Which unit should you use?

A practical rule of thumb for developers:

  • Disk sizes, file transfer rates, network bandwidth → decimal (KB, MB, GB)
  • RAM, page sizes, buffer sizes, anything addressed in powers of two → binary (KiB, MiB, GiB)
  • User-facing displays → pick one, and if it is binary math, label it KiB/MiB/GiB honestly
  • APIs and configs → document which one you mean; 'maxSize: 10MB' is ambiguous

Doing it in code

function formatBytes(bytes, decimals = 2) {
  if (bytes === 0) return '0 Bytes';
  const k = 1024;
  const sizes = ['Bytes', 'KiB', 'MiB', 'GiB', 'TiB'];
  const i = Math.floor(Math.log(bytes) / Math.log(k));
  return parseFloat((bytes / Math.pow(k, i)).toFixed(decimals)) + ' ' + sizes[i];
}

Frequently Asked Questions

Is 1 KB 1000 or 1024 bytes?

Officially 1000 bytes - the SI prefix kilo always means 1000. The 1024-byte unit is properly called a kibibyte (KiB). In casual usage KB still often means 1024 bytes, which is exactly why the explicit KiB notation exists.

How many bytes is 1 GB vs 1 GiB?

1 GB = 1,000,000,000 bytes (10⁹). 1 GiB = 1,073,741,824 bytes (2³⁰).
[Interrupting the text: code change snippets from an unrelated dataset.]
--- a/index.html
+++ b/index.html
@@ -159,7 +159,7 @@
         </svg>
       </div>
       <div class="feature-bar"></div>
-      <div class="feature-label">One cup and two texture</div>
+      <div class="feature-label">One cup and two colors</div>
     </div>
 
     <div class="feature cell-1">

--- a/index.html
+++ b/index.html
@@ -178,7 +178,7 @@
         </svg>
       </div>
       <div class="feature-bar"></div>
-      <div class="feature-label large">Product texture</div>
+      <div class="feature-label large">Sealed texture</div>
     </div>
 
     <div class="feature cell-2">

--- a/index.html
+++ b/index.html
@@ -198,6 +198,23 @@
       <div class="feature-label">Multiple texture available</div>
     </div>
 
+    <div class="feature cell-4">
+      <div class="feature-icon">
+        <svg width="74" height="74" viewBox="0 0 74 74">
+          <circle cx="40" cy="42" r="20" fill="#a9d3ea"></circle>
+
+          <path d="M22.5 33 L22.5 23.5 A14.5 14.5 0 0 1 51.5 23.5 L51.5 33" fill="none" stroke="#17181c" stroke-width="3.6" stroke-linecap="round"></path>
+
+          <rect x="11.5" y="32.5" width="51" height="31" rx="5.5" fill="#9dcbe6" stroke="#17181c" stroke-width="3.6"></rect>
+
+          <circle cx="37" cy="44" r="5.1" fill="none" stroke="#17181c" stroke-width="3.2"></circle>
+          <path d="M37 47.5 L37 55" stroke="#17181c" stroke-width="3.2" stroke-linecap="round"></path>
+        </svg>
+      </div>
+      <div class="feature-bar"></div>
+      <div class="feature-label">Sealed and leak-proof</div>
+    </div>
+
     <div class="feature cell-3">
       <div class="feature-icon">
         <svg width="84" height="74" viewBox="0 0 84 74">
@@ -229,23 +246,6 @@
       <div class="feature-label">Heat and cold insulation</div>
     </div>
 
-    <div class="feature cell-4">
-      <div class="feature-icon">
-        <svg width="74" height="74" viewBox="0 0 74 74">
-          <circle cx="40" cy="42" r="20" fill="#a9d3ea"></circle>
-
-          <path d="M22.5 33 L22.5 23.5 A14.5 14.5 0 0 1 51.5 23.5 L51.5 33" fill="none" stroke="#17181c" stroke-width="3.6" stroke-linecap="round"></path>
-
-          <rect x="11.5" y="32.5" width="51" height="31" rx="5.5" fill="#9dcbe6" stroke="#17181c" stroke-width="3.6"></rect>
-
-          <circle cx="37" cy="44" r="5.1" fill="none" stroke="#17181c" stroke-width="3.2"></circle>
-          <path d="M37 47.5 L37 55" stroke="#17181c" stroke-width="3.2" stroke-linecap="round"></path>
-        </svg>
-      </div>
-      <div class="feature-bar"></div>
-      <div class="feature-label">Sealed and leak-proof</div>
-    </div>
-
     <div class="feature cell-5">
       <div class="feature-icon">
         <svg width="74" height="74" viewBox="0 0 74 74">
A GiB is about 7.4% larger than a GB, and the gap widens with each prefix: a TiB is nearly 10% larger than a TB.

Why does Windows show my drive smaller than advertised?

Windows divides the drive's byte count by powers of 1024 but labels the result with decimal unit names (GB/TB). The manufacturer counted in powers of 1000. Both are internally consistent - they just use different units with the same label.